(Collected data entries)
☆ ☆ ☆

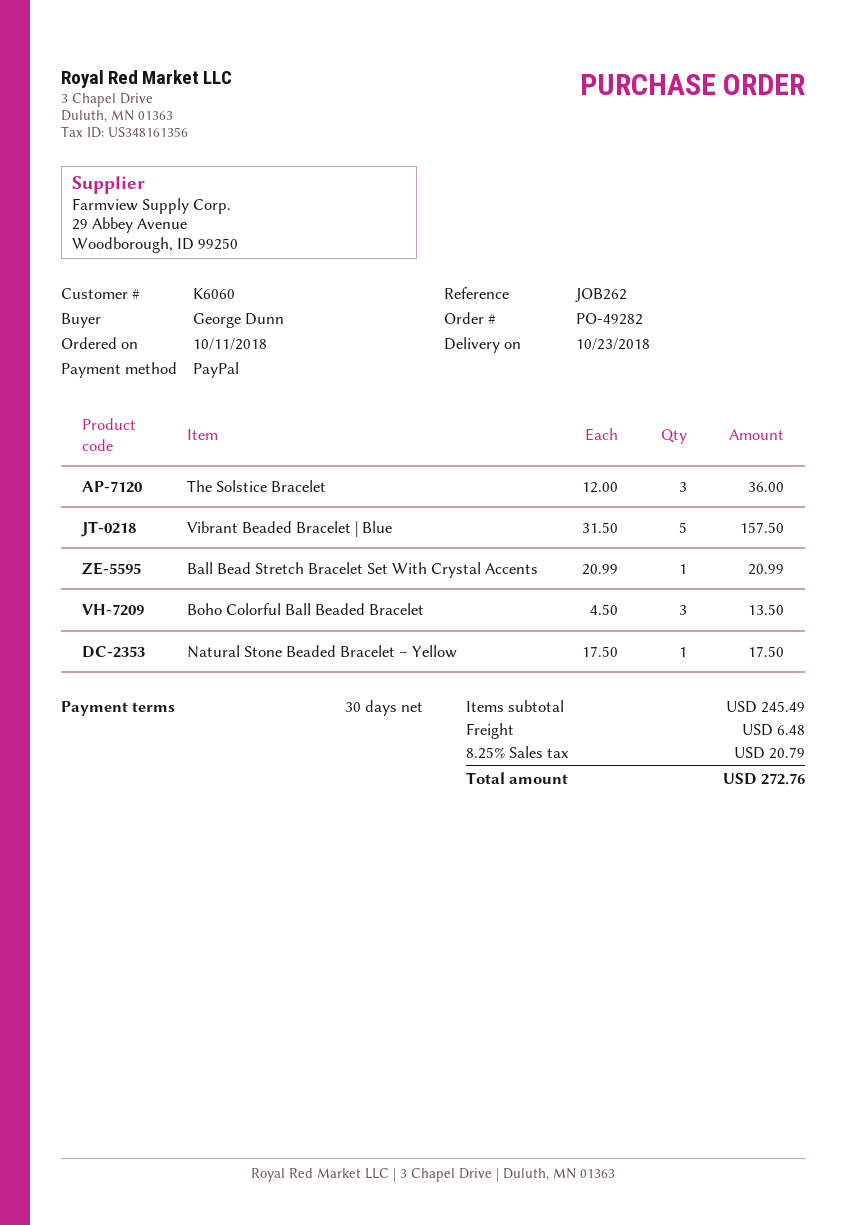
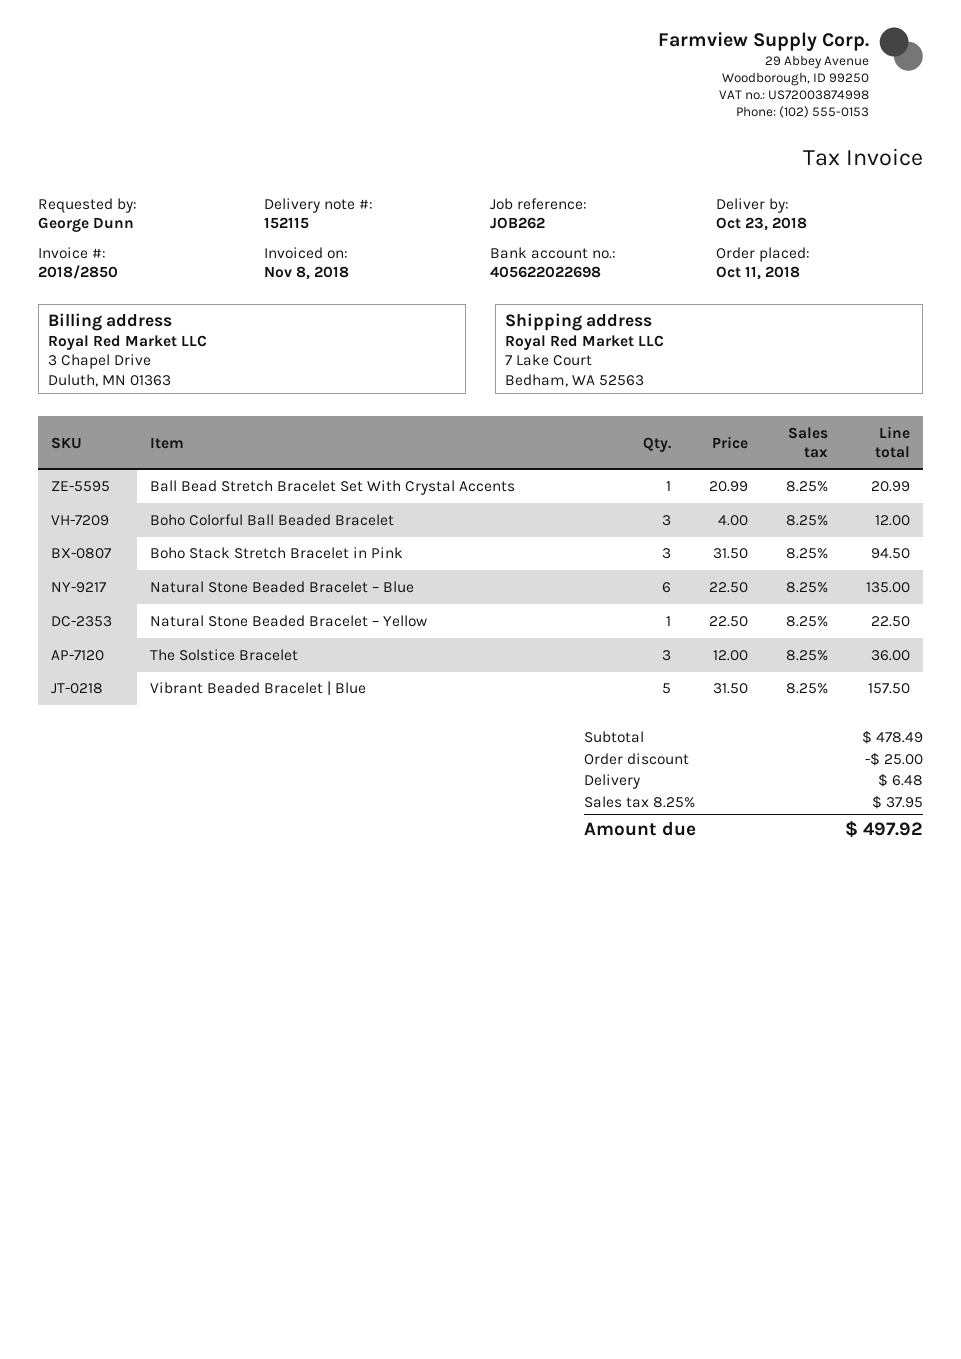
Boho Colorful Ball Beaded Bracelet: 3 x 4.50 = 13.50 -> 3 x 4.00 = 12.00
Natural Stone Beaded Bracelet – Yellow: 1 x 17.50 = 17.50 -> 1 x 22.50 = 22.50
Boho Stack Stretch Bracelet in Pink: none -> 3 x 31.50 = 94.50
Natural Stone Beaded Bracelet – Blue: none -> 6 x 22.50 = 135.00
subtotal: 245.49 -> 478.49
discount: none -> 25.00
tax: 8.25% = 20.79 -> 8.25% = 37.95
total: 272.76 -> 497.92

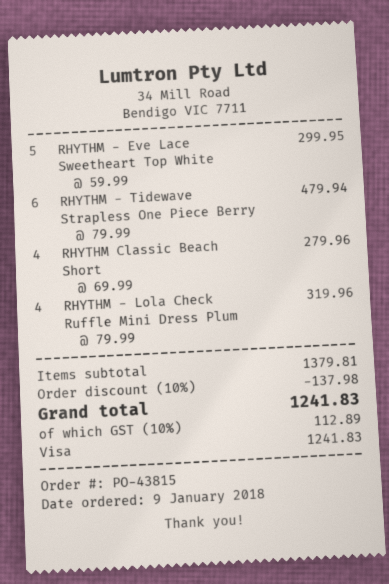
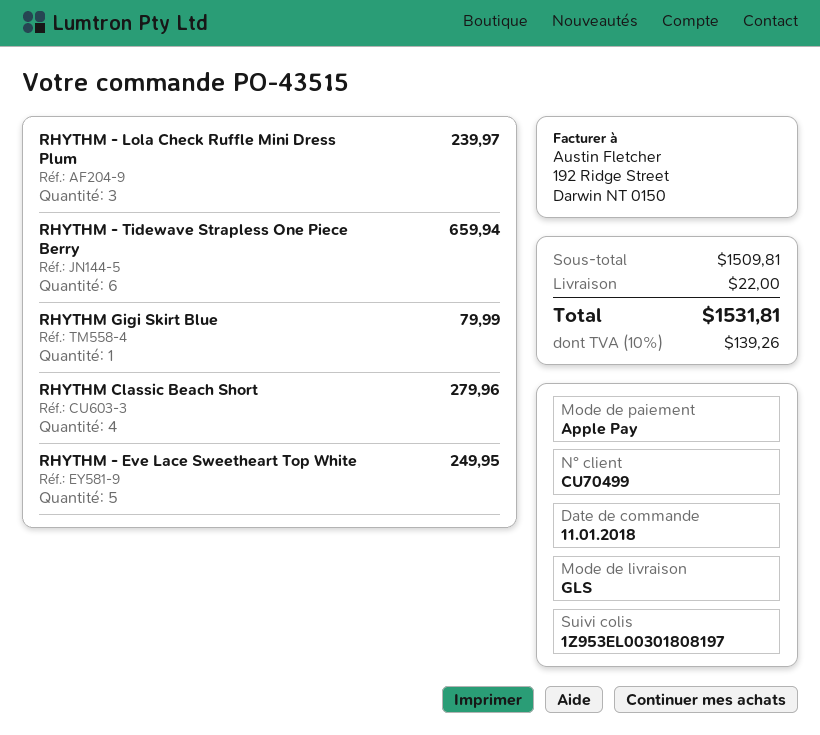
order number: PO-43815 -> PO-43515
order date: 2018-01-09 -> 2018-01-11
payment method: Visa -> Apple Pay
RHYTHM - Eve Lace Sweetheart Top White: 5 for 299.95 -> 5 for 249.95
RHYTHM - Tidewave Strapless One Piece Berry: 6 for 479.94 -> 6 for 659.94
RHYTHM - Lola Check Ruffle Mini Dress Plum: 4 for 319.96 -> 3 for 239.97
RHYTHM Gigi Skirt Blue: none -> 1 for 79.99
subtotal: 1379.81 -> 1509.81
discount: 10% = 137.98 -> none
shipping: none -> 22.00
tax: 10% = 112.89 -> 10% = 139.26
total: 1241.83 -> 1531.81

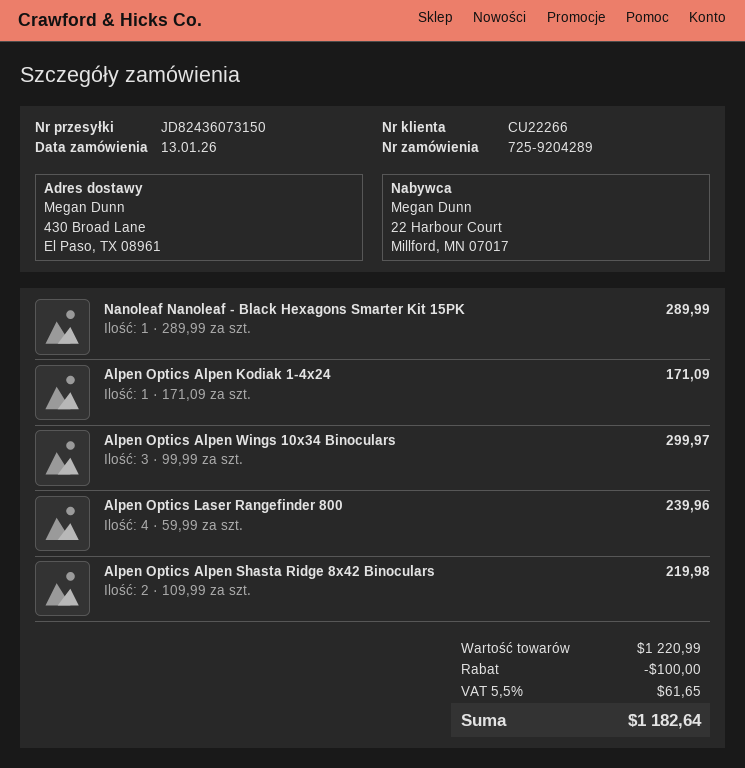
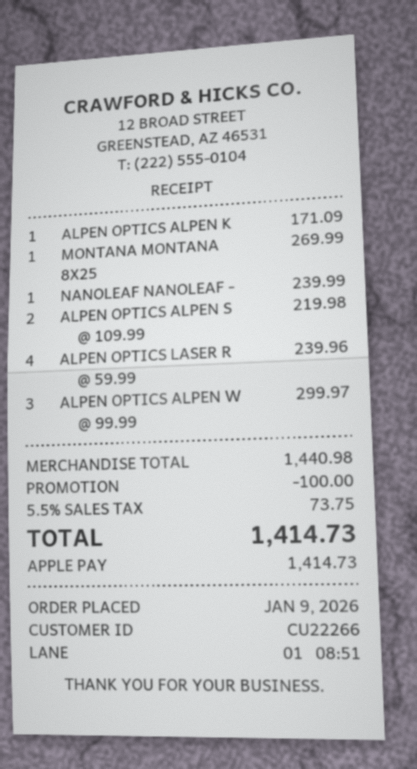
order date: 2026-01-13 -> 2026-01-09
Nanoleaf Nanoleaf - Black Hexagons Smarter Kit 15PK: 1 x 289.99 = 289.99 -> 1 x 239.99 = 239.99
MONTANA MONTANA 8X25: none -> 1 x 269.99 = 269.99
subtotal: 1220.99 -> 1440.98
tax: 5.5% = 61.65 -> 5.5% = 73.75
total: 1182.64 -> 1414.73

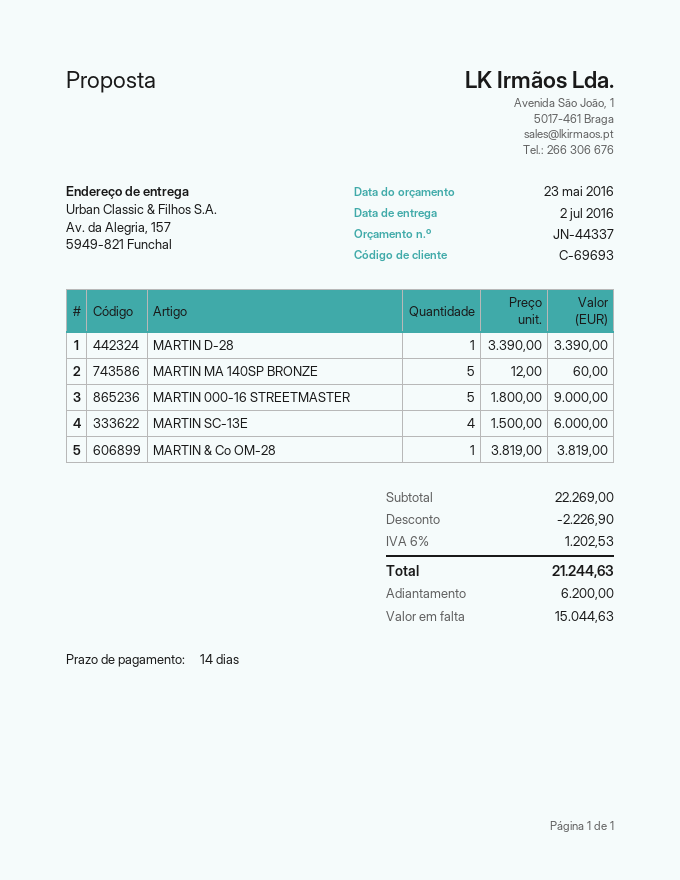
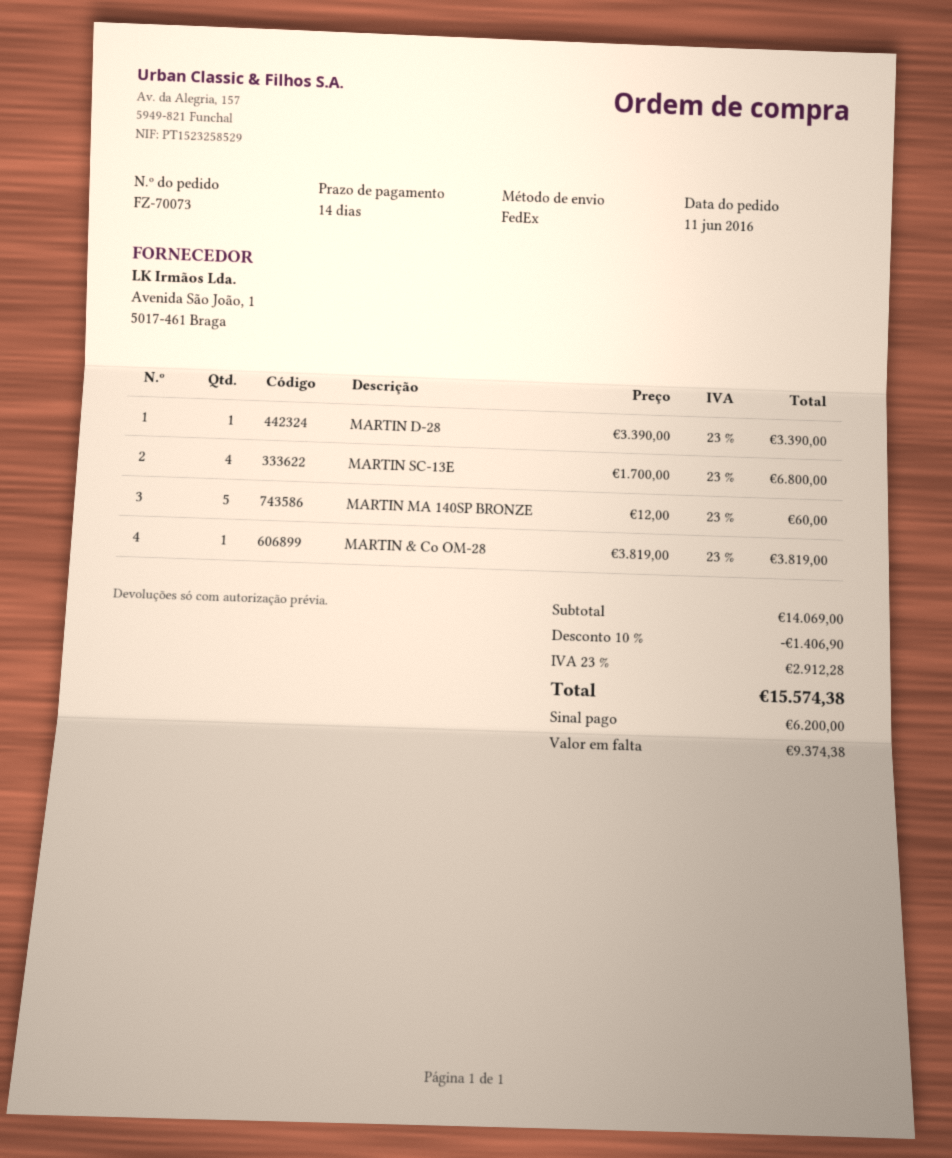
MARTIN 000-16 STREETMASTER: 5 x 1800.00 = 9000.00 -> none
MARTIN SC-13E: 4 x 1500.00 = 6000.00 -> 4 x 1700.00 = 6800.00
subtotal: 22269.00 -> 14069.00
discount: 2226.90 -> 1406.90
tax: 6% = 1202.53 -> 23% = 2912.28
total: 21244.63 -> 15574.38
balance: 15044.63 -> 9374.38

☆ ☆ ☆

PROBLEM TO SOLVE => Would you copy out all the data exactly, without the images?

YOUR SOLUTION =>
Boho Colorful Ball Beaded Bracelet: 3 x 4.50 = 13.50 -> 3 x 4.00 = 12.00
Natural Stone Beaded Bracelet – Yellow: 1 x 17.50 = 17.50 -> 1 x 22.50 = 22.50
Boho Stack Stretch Bracelet in Pink: none -> 3 x 31.50 = 94.50
Natural Stone Beaded Bracelet – Blue: none -> 6 x 22.50 = 135.00
subtotal: 245.49 -> 478.49
discount: none -> 25.00
tax: 8.25% = 20.79 -> 8.25% = 37.95
total: 272.76 -> 497.92

order number: PO-43815 -> PO-43515
order date: 2018-01-09 -> 2018-01-11
payment method: Visa -> Apple Pay
RHYTHM - Eve Lace Sweetheart Top White: 5 for 299.95 -> 5 for 249.95
RHYTHM - Tidewave Strapless One Piece Berry: 6 for 479.94 -> 6 for 659.94
RHYTHM - Lola Check Ruffle Mini Dress Plum: 4 for 319.96 -> 3 for 239.97
RHYTHM Gigi Skirt Blue: none -> 1 for 79.99
subtotal: 1379.81 -> 1509.81
discount: 10% = 137.98 -> none
shipping: none -> 22.00
tax: 10% = 112.89 -> 10% = 139.26
total: 1241.83 -> 1531.81

order date: 2026-01-13 -> 2026-01-09
Nanoleaf Nanoleaf - Black Hexagons Smarter Kit 15PK: 1 x 289.99 = 289.99 -> 1 x 239.99 = 239.99
MONTANA MONTANA 8X25: none -> 1 x 269.99 = 269.99
subtotal: 1220.99 -> 1440.98
tax: 5.5% = 61.65 -> 5.5% = 73.75
total: 1182.64 -> 1414.73

MARTIN 000-16 STREETMASTER: 5 x 1800.00 = 9000.00 -> none
MARTIN SC-13E: 4 x 1500.00 = 6000.00 -> 4 x 1700.00 = 6800.00
subtotal: 22269.00 -> 14069.00
discount: 2226.90 -> 1406.90
tax: 6% = 1202.53 -> 23% = 2912.28
total: 21244.63 -> 15574.38
balance: 15044.63 -> 9374.38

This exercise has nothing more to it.